En conséquence, aucune indemnité ne vous sera versée. (…) »
[20] Le 21 septembre 1999, le travailleur transmet à la CSST deux lettres du docteur Leblanc datées du 17 septembre 1999 ainsi qu’un bilan de physiologie pulmonaire en date du 2 septembre 1999. L’une des lettres du docteur Leblanc est adressée au médecin-traitant du travailleur et mentionne ceci :
« Cher docteur,
J’ai eu l’occasion de voir ce patient à quelques reprises en 1998 et 1999 pour investigation d’une maladie pulmonaire obstructive chronique.
Ce patient est âgé de 37 ans et il est d’origine portugaise. Il présente une histoire de tabagisme importante et une histoire de prise d’alcool de façon régulière et importante (il s’est d’ailleurs présenté à la clinique externe au mois d’août en état d’éthylisme plus ou moins aigü). Il s’agit d’un patient qui a l’habitude de travailler dans la construction; un travail relativement lourd. Il est ennuyé par des bronchites à répétition, des infections des voies respiratoires supérieures quelquefois accompagnées d’hémoptysies et une dypsnée variable, d’allure asthmatique.
À l’examen, on note un patient en assez bon état général, dépendant de sa condition alcoolique. Le coeur est tout à fait normal. Au niveau pulmonaire, on note des sibilances expiratoires bilatérales, surtout en postérieur.
Sur le plan du bilan, la radiographie pulmonaire a toujours montré des lésions du lobe supérieur suggestives de bronchiectasies et ceci a été confirmé par une tomodensitométrie axiale qui a été faite à ce sujet. Ces bronchiectasies du segment antérieur du lobe supérieur droit ne présentent pas de lésion endobronchique et ne montrent pas d’évidence d’anomalie infectieuse active. D’ailleurs, le patient a eu des cultures pour recherche de BK et le Lowenstein s’est avéré négatif.

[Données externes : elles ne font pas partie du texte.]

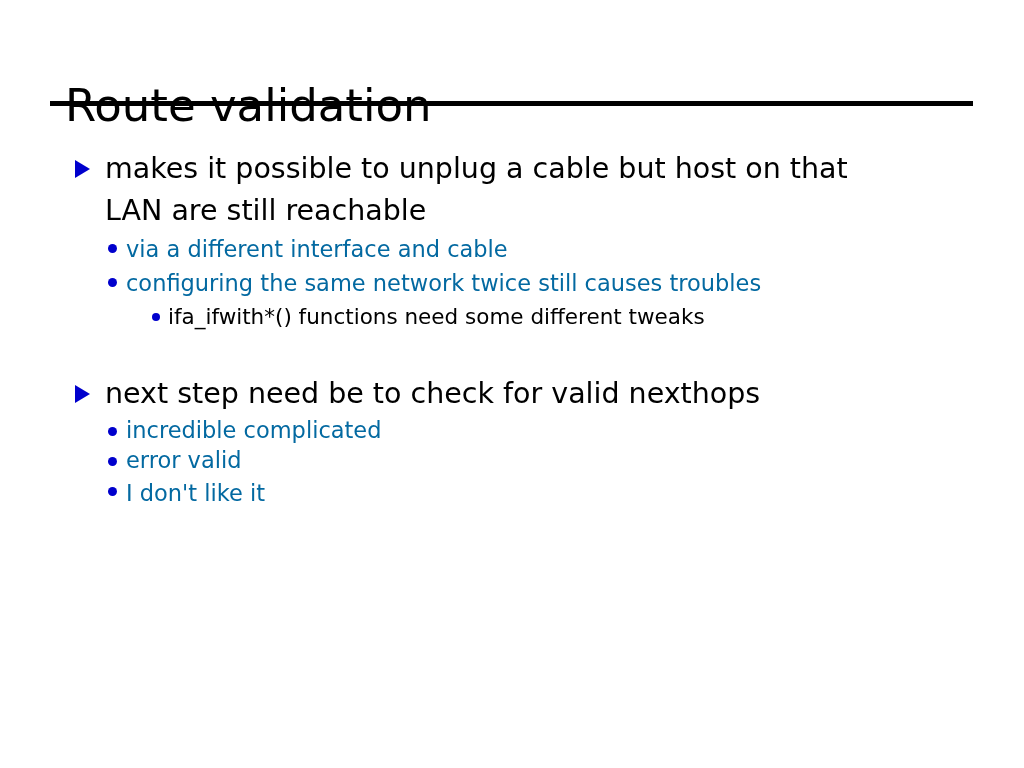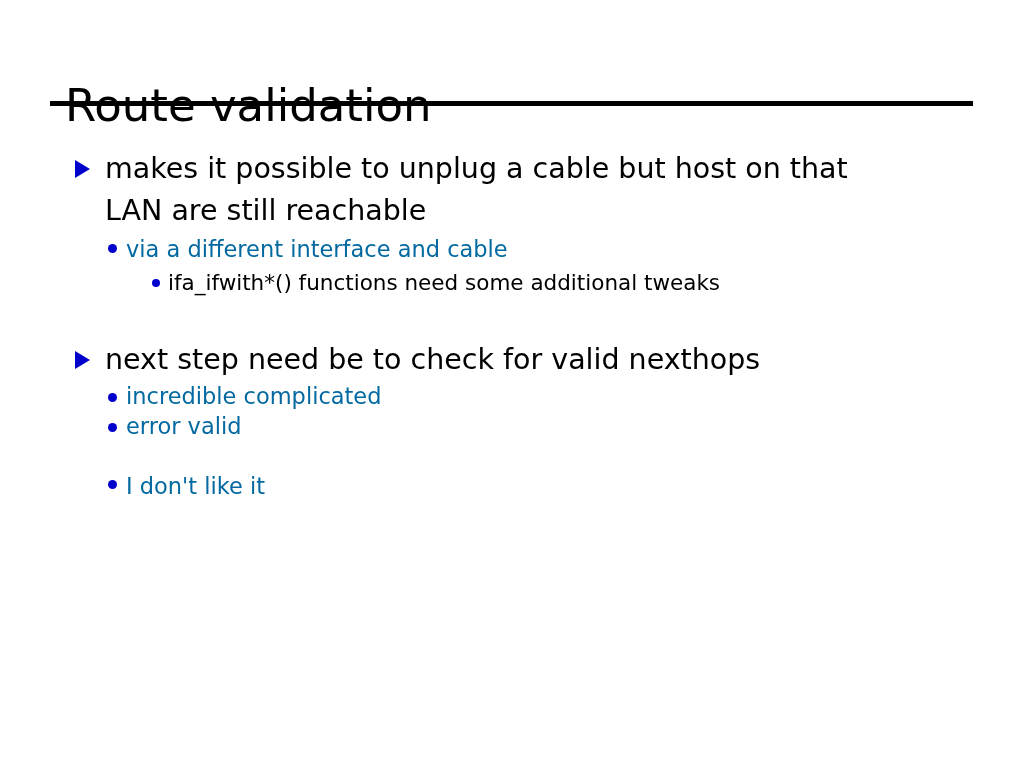"configuring the same network twice" div.row { html: none -> <div> <span></span> <span>configuring the same network twice still causes troubles</span> </div> }
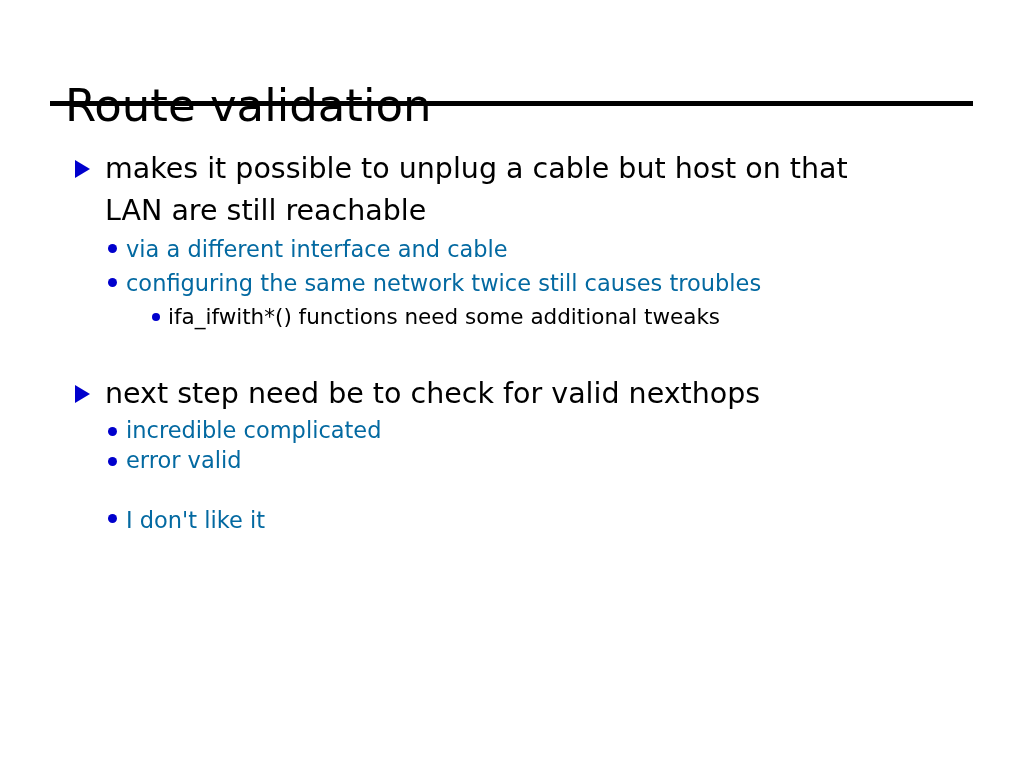"ifa_ifwith*() functions need some" span.text { text: additional -> different }
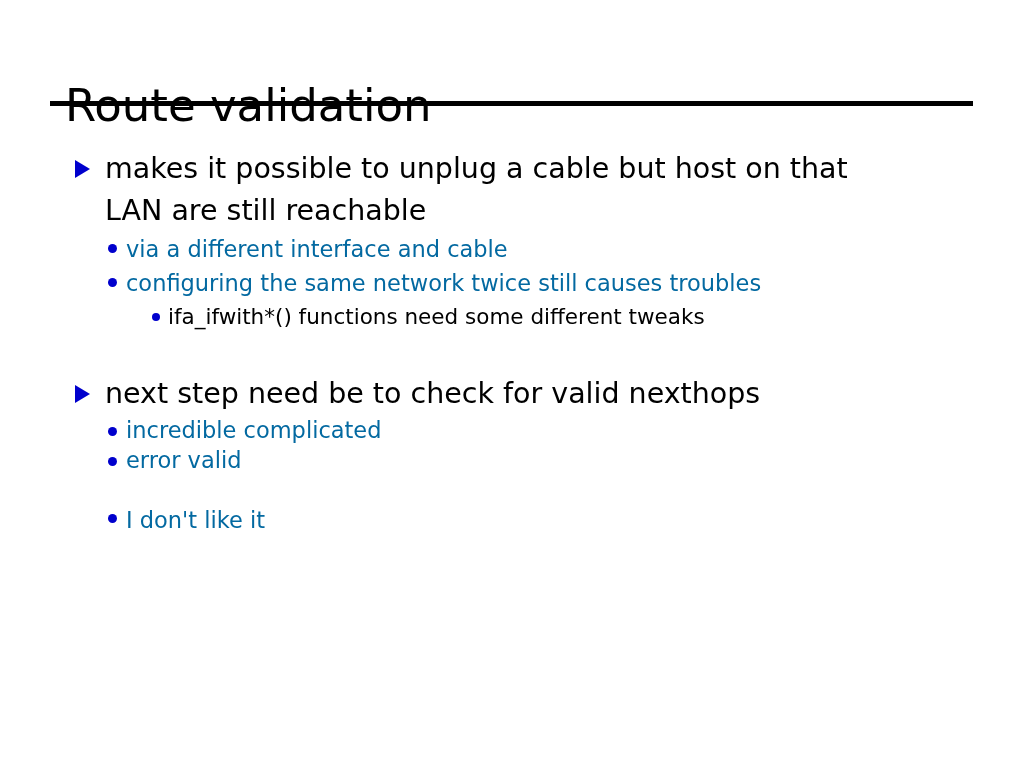"I don't like it" .loose { margin-top: 27px -> none }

D’autre part, il a eu des tests de fonction respiratoire dont les derniers au mois de septembre 1999. Ces tests de fonction respiratoire ont mis en évidence une hyperinflation à volume résiduel qui est à 231% de la normale avec une obstruction quand même légère des voies aériennes périphériques, avec un VEMS à 80% de la normale mais un rapport VENS/CV abaissé à 66% et une réponse favorable aux bronchodilatateurs pouvant témoigner d’un phénomène asthmatique. La diffusion était tout à fait normale.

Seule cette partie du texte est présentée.